### [Supplied records]

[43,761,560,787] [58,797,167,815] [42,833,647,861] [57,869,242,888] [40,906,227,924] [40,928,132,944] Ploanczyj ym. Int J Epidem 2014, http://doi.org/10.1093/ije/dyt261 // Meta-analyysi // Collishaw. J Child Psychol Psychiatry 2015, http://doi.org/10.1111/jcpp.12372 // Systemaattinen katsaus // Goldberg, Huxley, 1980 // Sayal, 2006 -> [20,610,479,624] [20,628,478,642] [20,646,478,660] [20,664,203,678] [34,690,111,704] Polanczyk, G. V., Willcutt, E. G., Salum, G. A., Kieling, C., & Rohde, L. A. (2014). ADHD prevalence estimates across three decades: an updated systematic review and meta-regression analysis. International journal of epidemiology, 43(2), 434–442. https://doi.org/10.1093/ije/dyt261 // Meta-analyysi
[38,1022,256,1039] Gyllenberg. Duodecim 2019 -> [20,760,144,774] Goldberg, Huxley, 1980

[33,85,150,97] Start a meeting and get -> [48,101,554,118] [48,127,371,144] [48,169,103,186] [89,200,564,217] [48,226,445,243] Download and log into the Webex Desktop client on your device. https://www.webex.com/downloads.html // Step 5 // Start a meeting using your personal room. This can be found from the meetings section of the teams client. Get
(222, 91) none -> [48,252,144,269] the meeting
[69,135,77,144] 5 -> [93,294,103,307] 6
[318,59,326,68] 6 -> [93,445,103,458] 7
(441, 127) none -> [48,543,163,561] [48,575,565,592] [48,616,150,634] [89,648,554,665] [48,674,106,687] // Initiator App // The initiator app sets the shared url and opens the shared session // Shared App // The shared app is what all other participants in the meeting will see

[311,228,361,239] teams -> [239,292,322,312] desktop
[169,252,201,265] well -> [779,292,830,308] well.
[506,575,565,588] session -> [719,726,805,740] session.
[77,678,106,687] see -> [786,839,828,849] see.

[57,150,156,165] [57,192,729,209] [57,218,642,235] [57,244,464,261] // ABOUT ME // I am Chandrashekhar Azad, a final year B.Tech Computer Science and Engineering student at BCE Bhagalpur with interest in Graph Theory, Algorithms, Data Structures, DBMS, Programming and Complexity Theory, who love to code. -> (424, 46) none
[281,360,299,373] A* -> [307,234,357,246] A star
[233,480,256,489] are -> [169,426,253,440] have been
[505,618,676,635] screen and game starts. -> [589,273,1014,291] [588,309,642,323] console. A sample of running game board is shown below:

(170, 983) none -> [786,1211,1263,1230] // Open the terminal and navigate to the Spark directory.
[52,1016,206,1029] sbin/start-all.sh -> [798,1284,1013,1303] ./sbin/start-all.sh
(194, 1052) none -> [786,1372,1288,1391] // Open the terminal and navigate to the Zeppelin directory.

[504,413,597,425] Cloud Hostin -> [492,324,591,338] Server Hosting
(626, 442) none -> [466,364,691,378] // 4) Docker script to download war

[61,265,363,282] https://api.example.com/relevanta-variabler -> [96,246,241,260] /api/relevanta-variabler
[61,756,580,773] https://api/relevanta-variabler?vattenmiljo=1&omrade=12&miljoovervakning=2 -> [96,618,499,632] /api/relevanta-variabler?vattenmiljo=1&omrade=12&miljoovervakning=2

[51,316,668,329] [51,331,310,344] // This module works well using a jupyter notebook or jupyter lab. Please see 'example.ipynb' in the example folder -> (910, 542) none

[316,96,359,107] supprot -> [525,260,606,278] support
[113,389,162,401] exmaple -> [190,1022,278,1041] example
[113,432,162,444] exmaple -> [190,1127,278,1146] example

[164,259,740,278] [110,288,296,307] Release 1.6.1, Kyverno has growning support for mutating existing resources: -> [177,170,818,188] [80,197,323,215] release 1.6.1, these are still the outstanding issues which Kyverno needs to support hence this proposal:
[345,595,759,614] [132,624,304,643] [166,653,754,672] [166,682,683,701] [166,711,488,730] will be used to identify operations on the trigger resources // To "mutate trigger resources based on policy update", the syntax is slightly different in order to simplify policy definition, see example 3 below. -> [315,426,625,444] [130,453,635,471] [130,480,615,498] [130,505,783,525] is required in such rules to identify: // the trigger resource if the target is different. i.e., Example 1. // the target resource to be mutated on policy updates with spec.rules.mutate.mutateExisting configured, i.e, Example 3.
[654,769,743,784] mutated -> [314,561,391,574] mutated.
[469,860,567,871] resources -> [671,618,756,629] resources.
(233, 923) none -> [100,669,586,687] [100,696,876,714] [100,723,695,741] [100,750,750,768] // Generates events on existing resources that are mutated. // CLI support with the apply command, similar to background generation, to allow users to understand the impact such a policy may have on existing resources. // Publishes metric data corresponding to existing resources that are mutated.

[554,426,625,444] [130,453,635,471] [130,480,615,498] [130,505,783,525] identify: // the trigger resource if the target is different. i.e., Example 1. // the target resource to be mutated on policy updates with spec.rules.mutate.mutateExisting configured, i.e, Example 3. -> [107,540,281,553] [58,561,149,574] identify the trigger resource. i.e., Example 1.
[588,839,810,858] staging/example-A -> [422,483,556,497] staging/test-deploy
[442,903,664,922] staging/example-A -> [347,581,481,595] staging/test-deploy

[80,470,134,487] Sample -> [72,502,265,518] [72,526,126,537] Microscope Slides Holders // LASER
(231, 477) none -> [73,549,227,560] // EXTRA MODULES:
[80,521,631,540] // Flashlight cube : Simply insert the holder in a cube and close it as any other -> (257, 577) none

### [Task brief]
Repeat the entries above exactly, leaving nothing out.

### [Solution to this task]
[43,761,560,787] [58,797,167,815] [42,833,647,861] [57,869,242,888] [40,906,227,924] [40,928,132,944] Ploanczyj ym. Int J Epidem 2014, http://doi.org/10.1093/ije/dyt261 // Meta-analyysi // Collishaw. J Child Psychol Psychiatry 2015, http://doi.org/10.1111/jcpp.12372 // Systemaattinen katsaus // Goldberg, Huxley, 1980 // Sayal, 2006 -> [20,610,479,624] [20,628,478,642] [20,646,478,660] [20,664,203,678] [34,690,111,704] Polanczyk, G. V., Willcutt, E. G., Salum, G. A., Kieling, C., & Rohde, L. A. (2014). ADHD prevalence estimates across three decades: an updated systematic review and meta-regression analysis. International journal of epidemiology, 43(2), 434–442. https://doi.org/10.1093/ije/dyt261 // Meta-analyysi
[38,1022,256,1039] Gyllenberg. Duodecim 2019 -> [20,760,144,774] Goldberg, Huxley, 1980

[33,85,150,97] Start a meeting and get -> [48,101,554,118] [48,127,371,144] [48,169,103,186] [89,200,564,217] [48,226,445,243] Download and log into the Webex Desktop client on your device. https://www.webex.com/downloads.html // Step 5 // Start a meeting using your personal room. This can be found from the meetings section of the teams client. Get
(222, 91) none -> [48,252,144,269] the meeting
[69,135,77,144] 5 -> [93,294,103,307] 6
[318,59,326,68] 6 -> [93,445,103,458] 7
(441, 127) none -> [48,543,163,561] [48,575,565,592] [48,616,150,634] [89,648,554,665] [48,674,106,687] // Initiator App // The initiator app sets the shared url and opens the shared session // Shared App // The shared app is what all other participants in the meeting will see

[311,228,361,239] teams -> [239,292,322,312] desktop
[169,252,201,265] well -> [779,292,830,308] well.
[506,575,565,588] session -> [719,726,805,740] session.
[77,678,106,687] see -> [786,839,828,849] see.

[57,150,156,165] [57,192,729,209] [57,218,642,235] [57,244,464,261] // ABOUT ME // I am Chandrashekhar Azad, a final year B.Tech Computer Science and Engineering student at BCE Bhagalpur with interest in Graph Theory, Algorithms, Data Structures, DBMS, Programming and Complexity Theory, who love to code. -> (424, 46) none
[281,360,299,373] A* -> [307,234,357,246] A star
[233,480,256,489] are -> [169,426,253,440] have been
[505,618,676,635] screen and game starts. -> [589,273,1014,291] [588,309,642,323] console. A sample of running game board is shown below:

(170, 983) none -> [786,1211,1263,1230] // Open the terminal and navigate to the Spark directory.
[52,1016,206,1029] sbin/start-all.sh -> [798,1284,1013,1303] ./sbin/start-all.sh
(194, 1052) none -> [786,1372,1288,1391] // Open the terminal and navigate to the Zeppelin directory.

[504,413,597,425] Cloud Hostin -> [492,324,591,338] Server Hosting
(626, 442) none -> [466,364,691,378] // 4) Docker script to download war

[61,265,363,282] https://api.example.com/relevanta-variabler -> [96,246,241,260] /api/relevanta-variabler
[61,756,580,773] https://api/relevanta-variabler?vattenmiljo=1&omrade=12&miljoovervakning=2 -> [96,618,499,632] /api/relevanta-variabler?vattenmiljo=1&omrade=12&miljoovervakning=2

[51,316,668,329] [51,331,310,344] // This module works well using a jupyter notebook or jupyter lab. Please see 'example.ipynb' in the example folder -> (910, 542) none

[316,96,359,107] supprot -> [525,260,606,278] support
[113,389,162,401] exmaple -> [190,1022,278,1041] example
[113,432,162,444] exmaple -> [190,1127,278,1146] example

[164,259,740,278] [110,288,296,307] Release 1.6.1, Kyverno has growning support for mutating existing resources: -> [177,170,818,188] [80,197,323,215] release 1.6.1, these are still the outstanding issues which Kyverno needs to support hence this proposal:
[345,595,759,614] [132,624,304,643] [166,653,754,672] [166,682,683,701] [166,711,488,730] will be used to identify operations on the trigger resources // To "mutate trigger resources based on policy update", the syntax is slightly different in order to simplify policy definition, see example 3 below. -> [315,426,625,444] [130,453,635,471] [130,480,615,498] [130,505,783,525] is required in such rules to identify: // the trigger resource if the target is different. i.e., Example 1. // the target resource to be mutated on policy updates with spec.rules.mutate.mutateExisting configured, i.e, Example 3.
[654,769,743,784] mutated -> [314,561,391,574] mutated.
[469,860,567,871] resources -> [671,618,756,629] resources.
(233, 923) none -> [100,669,586,687] [100,696,876,714] [100,723,695,741] [100,750,750,768] // Generates events on existing resources that are mutated. // CLI support with the apply command, similar to background generation, to allow users to understand the impact such a policy may have on existing resources. // Publishes metric data corresponding to existing resources that are mutated.

[554,426,625,444] [130,453,635,471] [130,480,615,498] [130,505,783,525] identify: // the trigger resource if the target is different. i.e., Example 1. // the target resource to be mutated on policy updates with spec.rules.mutate.mutateExisting configured, i.e, Example 3. -> [107,540,281,553] [58,561,149,574] identify the trigger resource. i.e., Example 1.
[588,839,810,858] staging/example-A -> [422,483,556,497] staging/test-deploy
[442,903,664,922] staging/example-A -> [347,581,481,595] staging/test-deploy

[80,470,134,487] Sample -> [72,502,265,518] [72,526,126,537] Microscope Slides Holders // LASER
(231, 477) none -> [73,549,227,560] // EXTRA MODULES:
[80,521,631,540] // Flashlight cube : Simply insert the holder in a cube and close it as any other -> (257, 577) none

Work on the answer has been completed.